Whatever the records say, repeat them exactly as given.

(Edit difference data)
□ □ □ □
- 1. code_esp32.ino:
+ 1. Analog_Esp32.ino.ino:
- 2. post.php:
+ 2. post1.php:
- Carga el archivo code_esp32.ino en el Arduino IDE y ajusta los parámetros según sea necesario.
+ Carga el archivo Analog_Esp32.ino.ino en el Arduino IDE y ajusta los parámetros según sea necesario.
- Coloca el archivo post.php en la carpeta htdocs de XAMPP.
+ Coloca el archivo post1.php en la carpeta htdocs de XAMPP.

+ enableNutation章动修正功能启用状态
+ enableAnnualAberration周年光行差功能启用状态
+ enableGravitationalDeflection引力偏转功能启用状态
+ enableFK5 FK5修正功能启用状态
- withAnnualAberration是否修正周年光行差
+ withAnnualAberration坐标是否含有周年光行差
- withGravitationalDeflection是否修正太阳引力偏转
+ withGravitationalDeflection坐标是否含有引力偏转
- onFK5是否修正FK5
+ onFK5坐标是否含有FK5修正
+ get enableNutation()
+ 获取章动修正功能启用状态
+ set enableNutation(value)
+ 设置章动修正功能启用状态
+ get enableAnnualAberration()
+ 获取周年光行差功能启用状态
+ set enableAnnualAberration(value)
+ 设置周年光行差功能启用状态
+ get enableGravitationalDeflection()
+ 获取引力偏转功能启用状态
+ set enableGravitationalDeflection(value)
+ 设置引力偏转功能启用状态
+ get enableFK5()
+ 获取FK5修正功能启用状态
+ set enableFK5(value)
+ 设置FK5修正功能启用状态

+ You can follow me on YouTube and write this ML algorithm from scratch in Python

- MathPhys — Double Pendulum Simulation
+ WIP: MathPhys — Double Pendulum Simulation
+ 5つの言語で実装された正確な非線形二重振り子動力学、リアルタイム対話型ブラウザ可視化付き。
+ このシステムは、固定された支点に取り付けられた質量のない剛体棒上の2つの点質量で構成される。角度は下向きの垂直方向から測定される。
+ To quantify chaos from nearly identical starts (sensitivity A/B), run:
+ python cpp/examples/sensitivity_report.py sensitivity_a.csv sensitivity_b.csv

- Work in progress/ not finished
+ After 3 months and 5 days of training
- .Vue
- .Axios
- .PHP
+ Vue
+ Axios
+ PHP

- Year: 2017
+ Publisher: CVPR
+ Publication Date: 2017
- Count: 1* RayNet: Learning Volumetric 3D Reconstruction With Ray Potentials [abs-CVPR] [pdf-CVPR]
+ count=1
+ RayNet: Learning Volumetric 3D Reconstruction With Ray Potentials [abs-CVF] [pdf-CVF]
□ □ □ □
Task output =
- 1. code_esp32.ino:
+ 1. Analog_Esp32.ino.ino:
- 2. post.php:
+ 2. post1.php:
- Carga el archivo code_esp32.ino en el Arduino IDE y ajusta los parámetros según sea necesario.
+ Carga el archivo Analog_Esp32.ino.ino en el Arduino IDE y ajusta los parámetros según sea necesario.
- Coloca el archivo post.php en la carpeta htdocs de XAMPP.
+ Coloca el archivo post1.php en la carpeta htdocs de XAMPP.

+ enableNutation章动修正功能启用状态
+ enableAnnualAberration周年光行差功能启用状态
+ enableGravitationalDeflection引力偏转功能启用状态
+ enableFK5 FK5修正功能启用状态
- withAnnualAberration是否修正周年光行差
+ withAnnualAberration坐标是否含有周年光行差
- withGravitationalDeflection是否修正太阳引力偏转
+ withGravitationalDeflection坐标是否含有引力偏转
- onFK5是否修正FK5
+ onFK5坐标是否含有FK5修正
+ get enableNutation()
+ 获取章动修正功能启用状态
+ set enableNutation(value)
+ 设置章动修正功能启用状态
+ get enableAnnualAberration()
+ 获取周年光行差功能启用状态
+ set enableAnnualAberration(value)
+ 设置周年光行差功能启用状态
+ get enableGravitationalDeflection()
+ 获取引力偏转功能启用状态
+ set enableGravitationalDeflection(value)
+ 设置引力偏转功能启用状态
+ get enableFK5()
+ 获取FK5修正功能启用状态
+ set enableFK5(value)
+ 设置FK5修正功能启用状态

+ You can follow me on YouTube and write this ML algorithm from scratch in Python

- MathPhys — Double Pendulum Simulation
+ WIP: MathPhys — Double Pendulum Simulation
+ 5つの言語で実装された正確な非線形二重振り子動力学、リアルタイム対話型ブラウザ可視化付き。
+ このシステムは、固定された支点に取り付けられた質量のない剛体棒上の2つの点質量で構成される。角度は下向きの垂直方向から測定される。
+ To quantify chaos from nearly identical starts (sensitivity A/B), run:
+ python cpp/examples/sensitivity_report.py sensitivity_a.csv sensitivity_b.csv

- Work in progress/ not finished
+ After 3 months and 5 days of training
- .Vue
- .Axios
- .PHP
+ Vue
+ Axios
+ PHP

- Year: 2017
+ Publisher: CVPR
+ Publication Date: 2017
- Count: 1* RayNet: Learning Volumetric 3D Reconstruction With Ray Potentials [abs-CVPR] [pdf-CVPR]
+ count=1
+ RayNet: Learning Volumetric 3D Reconstruction With Ray Potentials [abs-CVF] [pdf-CVF]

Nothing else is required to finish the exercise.